◆ Exercise instructions:
All the data beneath this line is to be reproduced exactly.

%%

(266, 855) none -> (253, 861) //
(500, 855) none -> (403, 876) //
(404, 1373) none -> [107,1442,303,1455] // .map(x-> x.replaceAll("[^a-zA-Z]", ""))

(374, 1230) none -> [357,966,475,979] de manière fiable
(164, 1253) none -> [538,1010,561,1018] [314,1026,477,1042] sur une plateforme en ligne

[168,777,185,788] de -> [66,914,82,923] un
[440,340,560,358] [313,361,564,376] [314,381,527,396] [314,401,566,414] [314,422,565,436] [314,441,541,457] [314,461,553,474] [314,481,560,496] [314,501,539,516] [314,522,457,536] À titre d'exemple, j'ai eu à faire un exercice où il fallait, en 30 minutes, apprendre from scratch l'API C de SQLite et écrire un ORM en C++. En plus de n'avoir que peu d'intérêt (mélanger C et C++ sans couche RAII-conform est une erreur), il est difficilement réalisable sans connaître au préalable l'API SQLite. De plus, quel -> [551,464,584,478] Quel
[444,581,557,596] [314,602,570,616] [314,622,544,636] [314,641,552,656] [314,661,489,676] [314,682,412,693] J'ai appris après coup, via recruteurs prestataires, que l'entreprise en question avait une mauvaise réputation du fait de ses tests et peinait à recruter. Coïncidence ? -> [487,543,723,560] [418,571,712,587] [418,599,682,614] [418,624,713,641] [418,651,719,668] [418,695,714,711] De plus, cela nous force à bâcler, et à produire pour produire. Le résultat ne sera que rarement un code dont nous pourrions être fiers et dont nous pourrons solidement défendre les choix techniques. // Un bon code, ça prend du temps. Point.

%%

◆ Solution to this task:
(266, 855) none -> (253, 861) //
(500, 855) none -> (403, 876) //
(404, 1373) none -> [107,1442,303,1455] // .map(x-> x.replaceAll("[^a-zA-Z]", ""))

(374, 1230) none -> [357,966,475,979] de manière fiable
(164, 1253) none -> [538,1010,561,1018] [314,1026,477,1042] sur une plateforme en ligne

[168,777,185,788] de -> [66,914,82,923] un
[440,340,560,358] [313,361,564,376] [314,381,527,396] [314,401,566,414] [314,422,565,436] [314,441,541,457] [314,461,553,474] [314,481,560,496] [314,501,539,516] [314,522,457,536] À titre d'exemple, j'ai eu à faire un exercice où il fallait, en 30 minutes, apprendre from scratch l'API C de SQLite et écrire un ORM en C++. En plus de n'avoir que peu d'intérêt (mélanger C et C++ sans couche RAII-conform est une erreur), il est difficilement réalisable sans connaître au préalable l'API SQLite. De plus, quel -> [551,464,584,478] Quel
[444,581,557,596] [314,602,570,616] [314,622,544,636] [314,641,552,656] [314,661,489,676] [314,682,412,693] J'ai appris après coup, via recruteurs prestataires, que l'entreprise en question avait une mauvaise réputation du fait de ses tests et peinait à recruter. Coïncidence ? -> [487,543,723,560] [418,571,712,587] [418,599,682,614] [418,624,713,641] [418,651,719,668] [418,695,714,711] De plus, cela nous force à bâcler, et à produire pour produire. Le résultat ne sera que rarement un code dont nous pourrions être fiers et dont nous pourrons solidement défendre les choix techniques. // Un bon code, ça prend du temps. Point.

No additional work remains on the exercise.